- _Directions for this task_
After finding the line with "ordered by: Virginia Berry -> Anthony Cruz" in the entries below, retype exactly each line from there through the line with "total: 3315.42 -> 3449.77", including that final line.

- _Extracted entries_
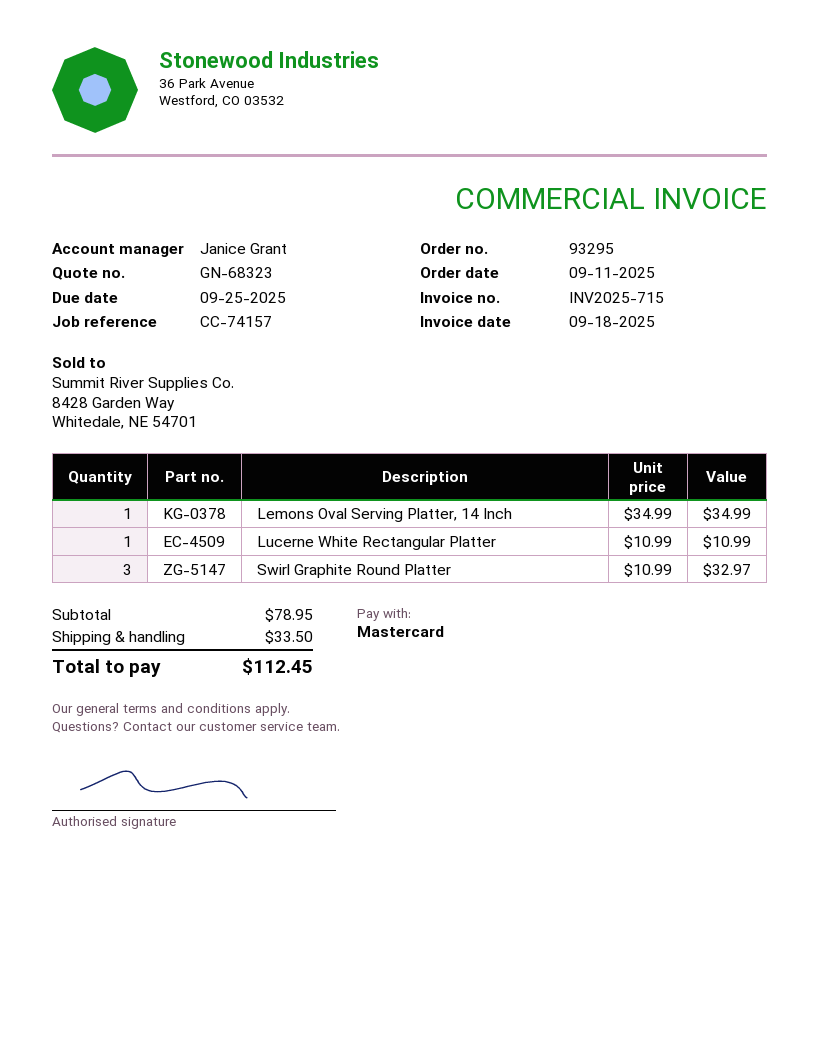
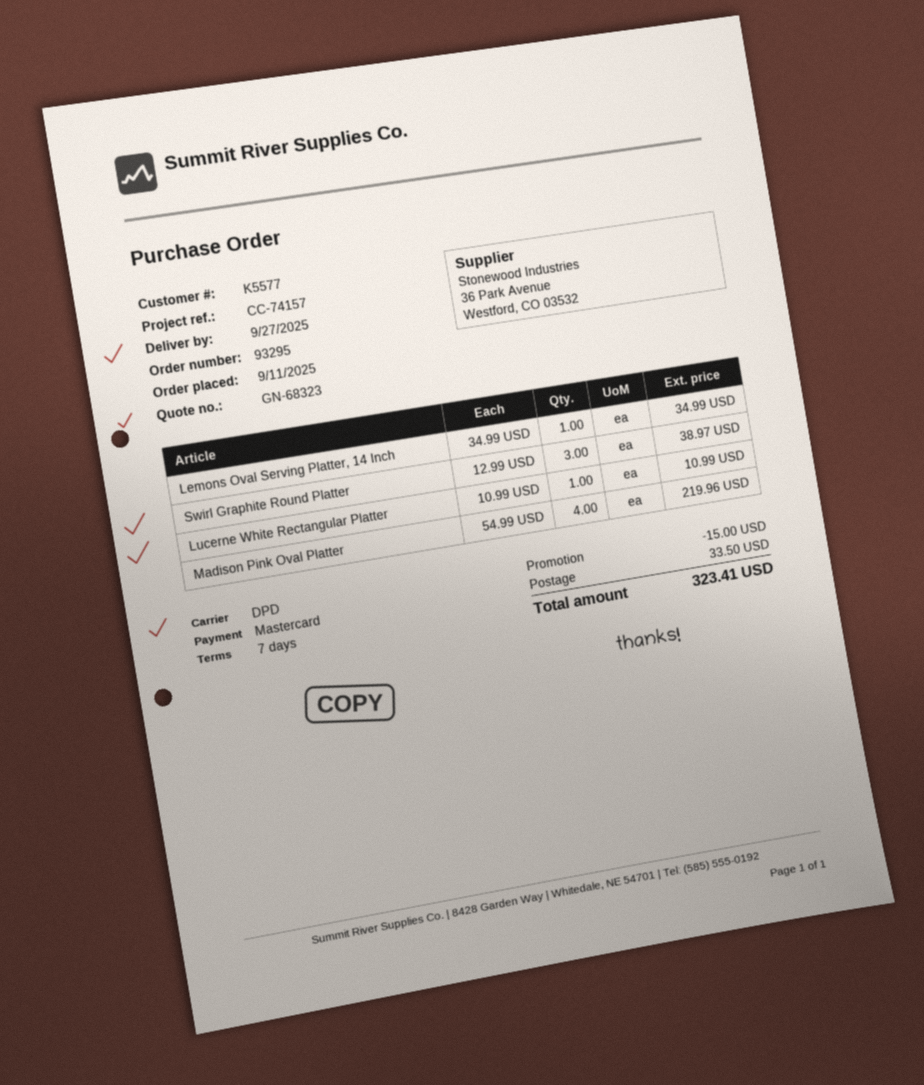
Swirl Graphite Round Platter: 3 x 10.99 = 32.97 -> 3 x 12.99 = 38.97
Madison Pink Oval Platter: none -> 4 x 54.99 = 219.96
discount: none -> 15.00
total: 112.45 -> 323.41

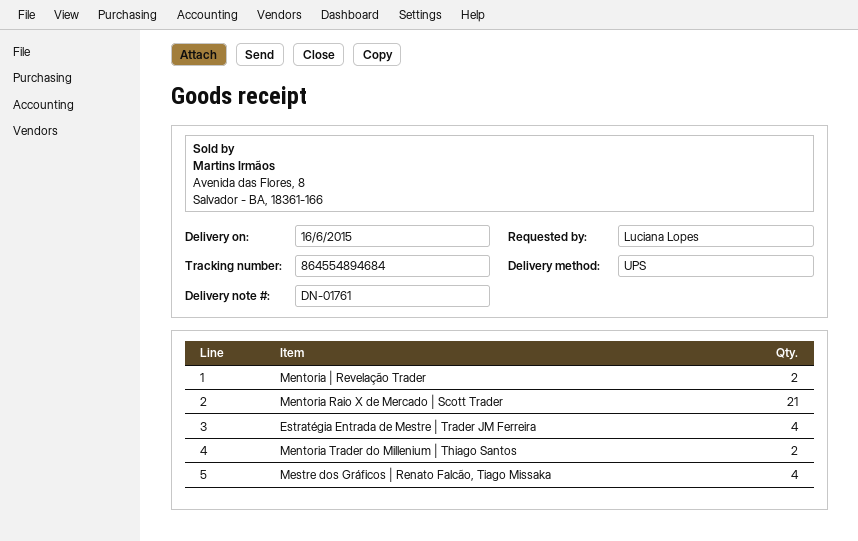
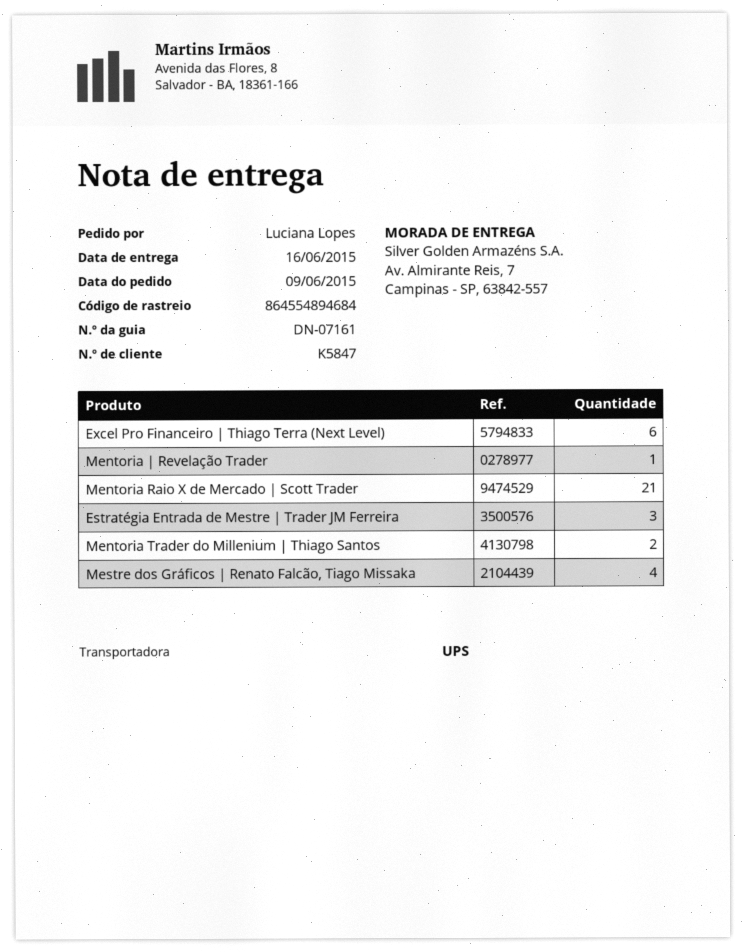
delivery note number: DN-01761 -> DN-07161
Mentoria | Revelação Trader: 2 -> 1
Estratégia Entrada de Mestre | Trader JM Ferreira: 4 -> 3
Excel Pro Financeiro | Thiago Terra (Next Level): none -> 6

* * *

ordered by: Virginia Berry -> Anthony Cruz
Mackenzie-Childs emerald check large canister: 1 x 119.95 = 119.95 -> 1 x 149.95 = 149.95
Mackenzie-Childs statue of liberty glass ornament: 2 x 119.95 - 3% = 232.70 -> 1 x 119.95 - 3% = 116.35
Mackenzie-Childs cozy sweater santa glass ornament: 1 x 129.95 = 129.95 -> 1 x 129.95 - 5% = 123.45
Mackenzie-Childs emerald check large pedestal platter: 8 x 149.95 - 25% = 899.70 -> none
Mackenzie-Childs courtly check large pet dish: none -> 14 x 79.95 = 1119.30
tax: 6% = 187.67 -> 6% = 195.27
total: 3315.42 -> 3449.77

- _Answer section_
ordered by: Virginia Berry -> Anthony Cruz
Mackenzie-Childs emerald check large canister: 1 x 119.95 = 119.95 -> 1 x 149.95 = 149.95
Mackenzie-Childs statue of liberty glass ornament: 2 x 119.95 - 3% = 232.70 -> 1 x 119.95 - 3% = 116.35
Mackenzie-Childs cozy sweater santa glass ornament: 1 x 129.95 = 129.95 -> 1 x 129.95 - 5% = 123.45
Mackenzie-Childs emerald check large pedestal platter: 8 x 149.95 - 25% = 899.70 -> none
Mackenzie-Childs courtly check large pet dish: none -> 14 x 79.95 = 1119.30
tax: 6% = 187.67 -> 6% = 195.27
total: 3315.42 -> 3449.77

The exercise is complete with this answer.